UNITED STATES DISTRICT COURT SOUTHERN DISTRICT OF NEW YORK
Nov 16, 2012
11 Civ. 7799 (PAC) (S.D.N.Y. Nov. 16, 2012)

Opinion

11 Civ. 7799 (PAC)

11-16-2012

OAKLEY FERTILIZER INC., d/b/a OAKLEY INTERNATIONAL, Petitioner, v. HAGRPOTA FOR TRADING & DISTRIBUTION, LTD., Respondent.


OPINION & ORDER

HONORABLE PAUL A. CROTTY, United States District Judge:

Petitioner Oakley Fertilizer Inc. ("Oakley") brings this action under the Convention on the Recognition and Enforcement of Foreign Arbitral Awards, 9 U.S.C. §§ 201-08, 21 U.S.T. 2517 (the "Convention"), and the Federal Arbitration Act, 9 U.S.C. §§ 1-16, and petitions for confirmation of an arbitration award against respondent Hagrpota for Trading and Distribution, Ltd. ("Hagrpota") awarded by a panel of the American Arbitration Association's International Centre for Dispute Resolution (the "Panel"). For the reasons set forth below, Oakley's petition is granted.

BACKGROUND

Familiarity with the facts is assumed. They are set out in greater detail in Hagrpota for Trading & Dist. Co. v. Oakley Fertilizer, Inc., No. 09 Civ. 9779, 2010 WL 2594286 (S.D.N.Y. June 18, 2010).

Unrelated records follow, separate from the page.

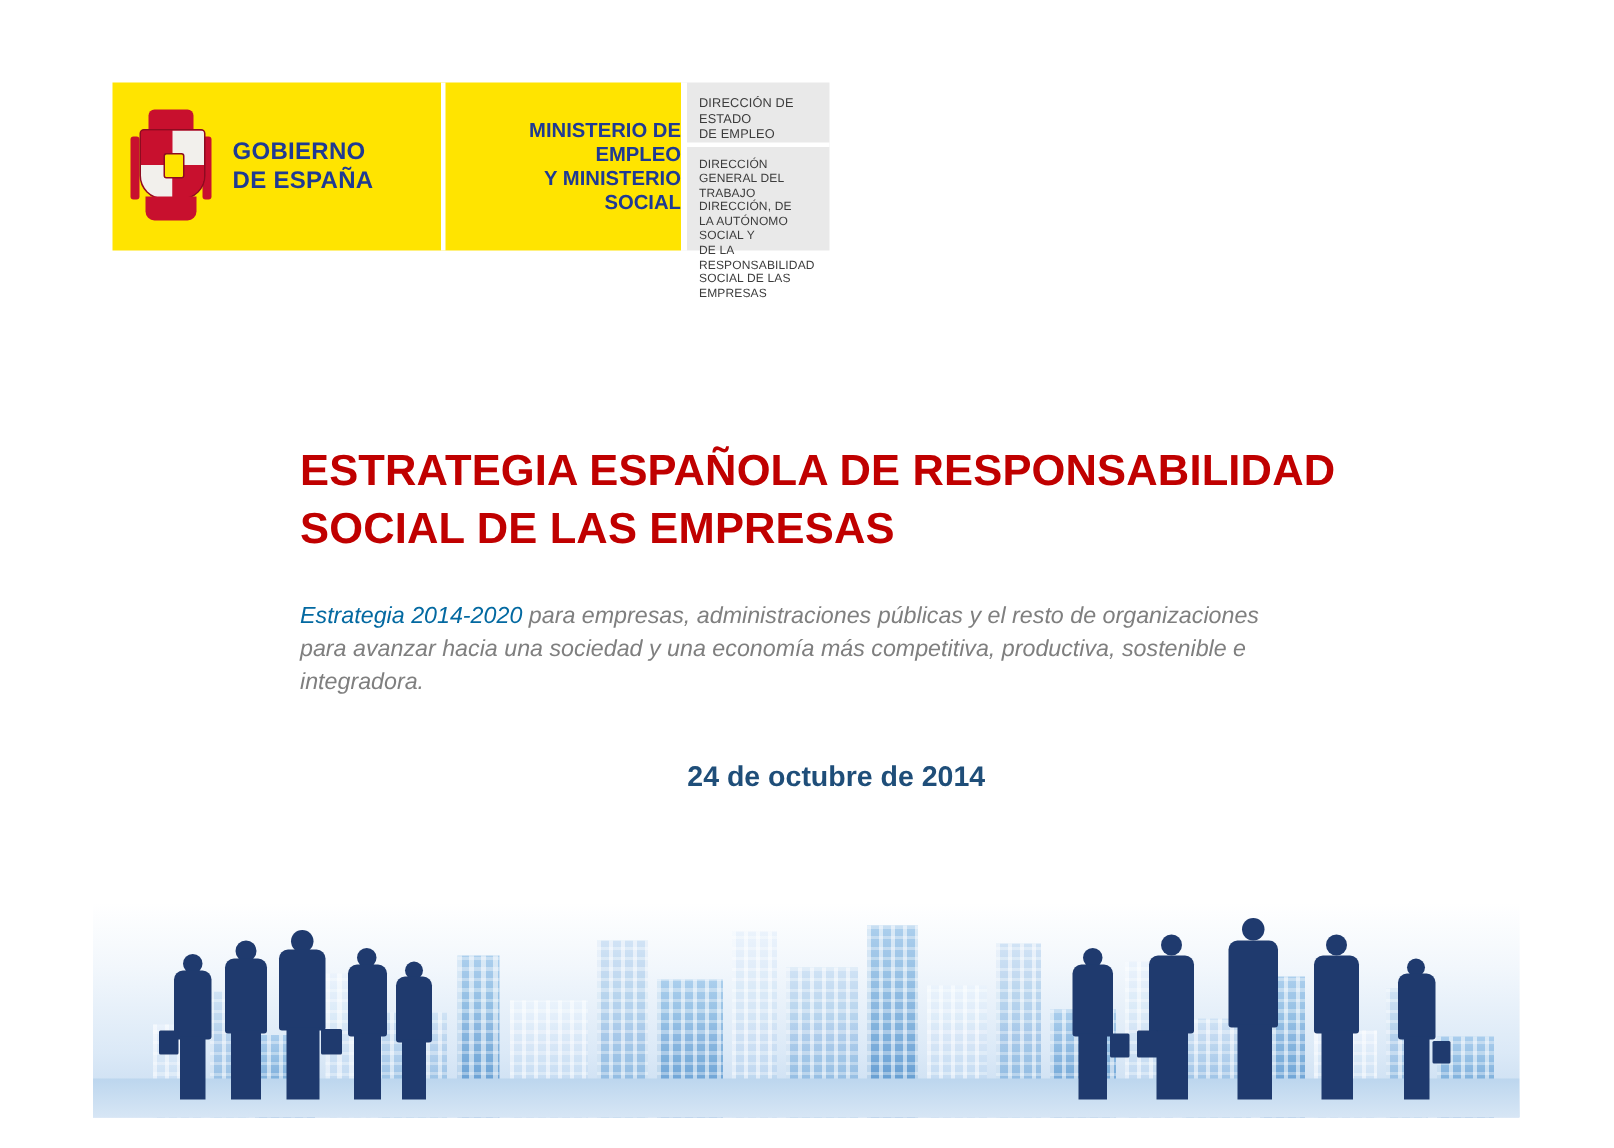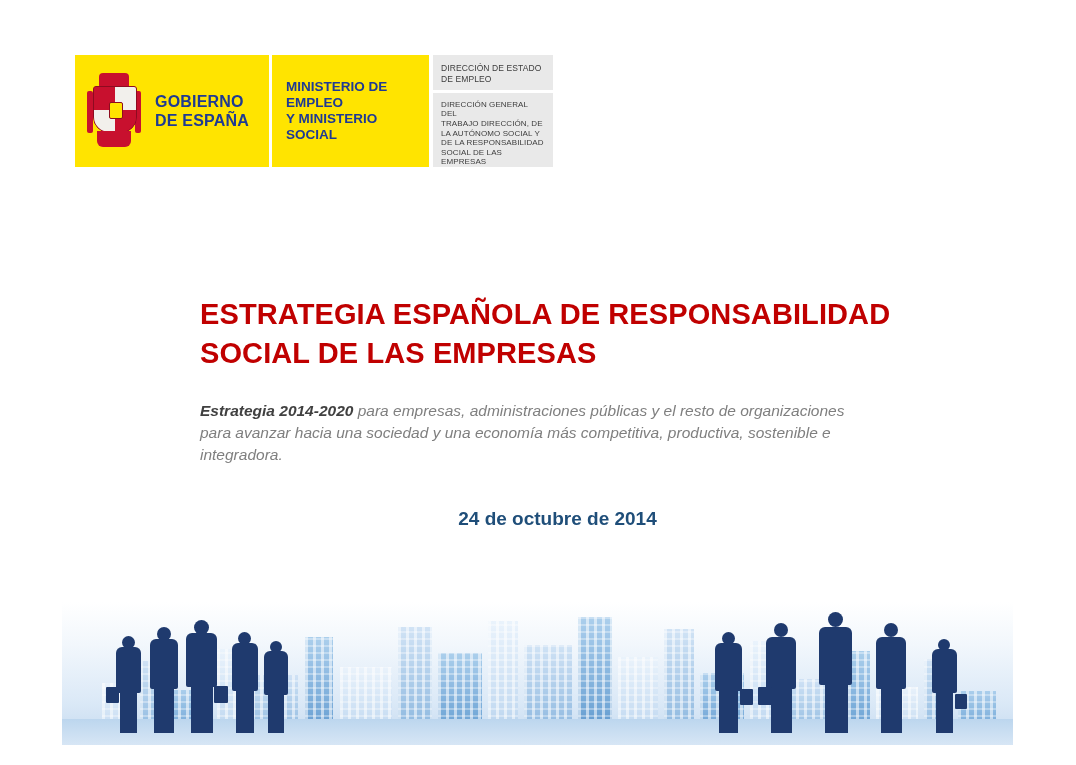"MINISTERIO DE EMPLEO" .logo-min-text { text-align: left -> right }
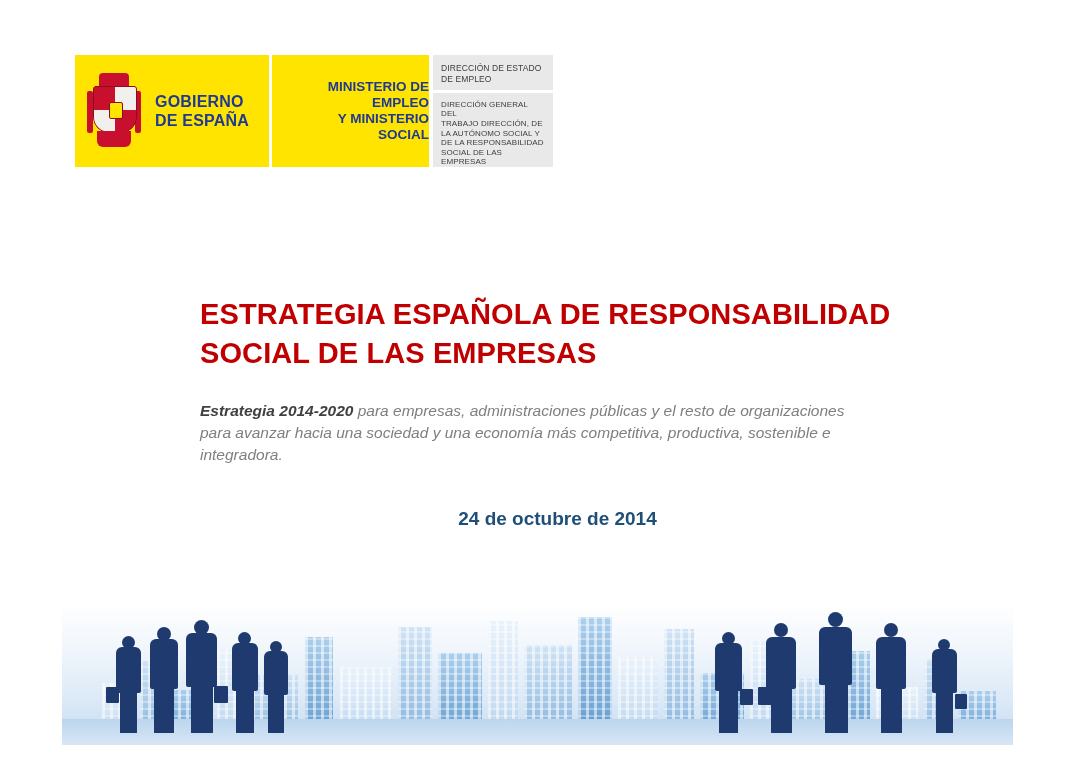"GOBIERNO" .logo-yellow { width: 194px -> 219px }
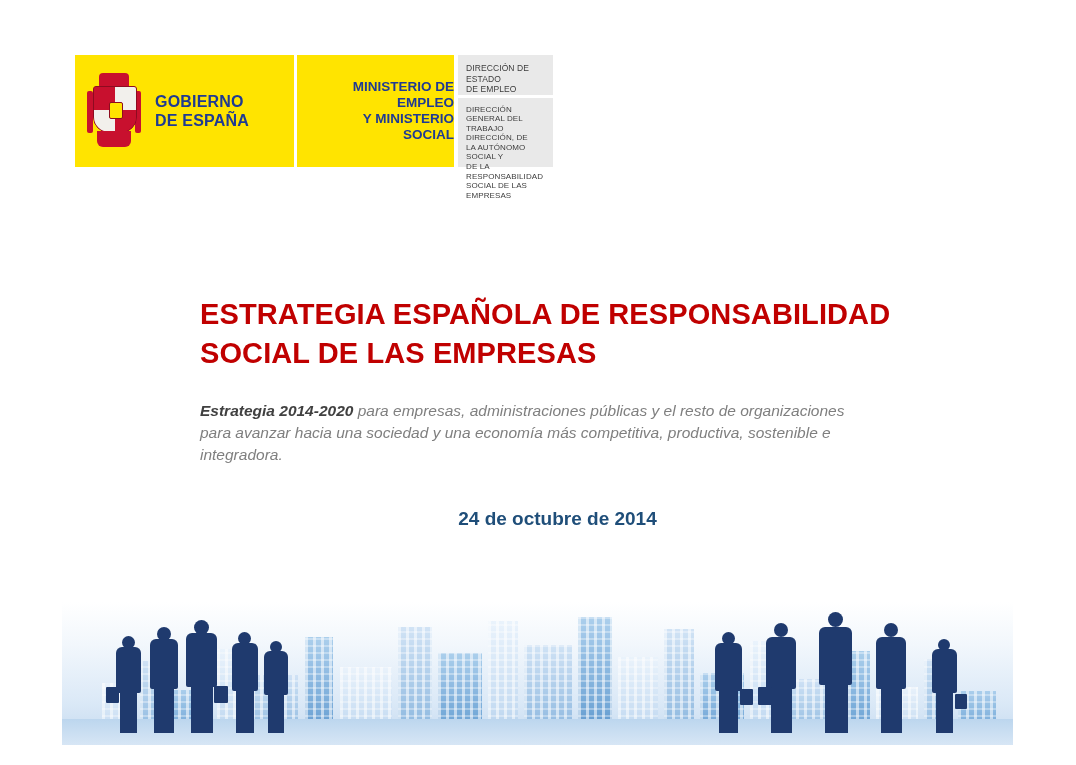"Estrategia 2014-2020" .subtitle b { color: #404040 -> #0369a1; font-weight: bold -> normal }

Between 2007 and 2009, Oakley and Hagrpota agreed to buy and sell fertilizer between themselves and to third-party buyers. Oakley claimed that it was owed approximately $16.9 million by Hagrpota as a result of these transactions and initiated arbitration proceedings with the American Arbitration Association in November 2009. Hagrpota filed suit seeking to stay the arbitration on the grounds that it had not agreed to arbitrate its dispute with Oakley. On June 18, 2010, Judge McMahon issued an order compelling arbitration, Hagrpota, 2010 WL 2594286, and subsequently denied Hagrpota's request for reconsideration. Hagrpota for Trading & Dist., Ltd. v. Oakley Fertilizer, Inc., No. 09 Civ. 9779 (S.D.N.Y. July 9, 2010). Dkt. No. 26. Following the arbitration, the Panel awarded Oakley $12,205,202.33 (the "Award"), which Hagrpota has yet to pay. Oakley now petitions the Court to confirm the Award and Hagrpota urges the Court not to do so.

ANALYSIS

Both parties agree that this case is governed by the Convention. See Bergesen v. Joseph Muller Corp., 710 F.2d 928, 932 (2d Cir. 1983) (arbitration awards "involving parties domiciled or having their principal place of business outside the enforcing jurisdiction" are subject to the Convention). "In a case governed by the Convention, the party opposing enforcement of an arbitral award has the burden to prove that one of the seven defenses under the New York Convention applies. The burden is a heavy one, as the showing required to avoid summary confirmance is high." Zeiler v. Deitsch, 500 F.3d 157, 164 (2d Cir. 2007) (internal quotations omitted). Hagrpota argues that Article V(1)(c) applies, which provides that a state may refuse to confirm an award if the respondent proves that "[t]he award deals with a difference not contemplated by or not falling within the terms of the submission to arbitration." Convention on Recognition and Enforcement of Foreign Arbitral Awards, art. V(1)(c), June 10, 198, 21 U.S.T. 2517. This defense is "construed narrowly." Parsons & Whittemore Overseas Co., Inc. v. Societe Generale De L'Industrie Du Papier (RAKTA), 508 F.2d 969, 976 (2d Cir. 1974). "Although the Convention recognizes that an award may not be enforced where predicated on a subject matter outside the arbitrator's jurisdiction, it does not sanction second-guessing the arbitrator's construction of the parties' agreement." Id. at 977.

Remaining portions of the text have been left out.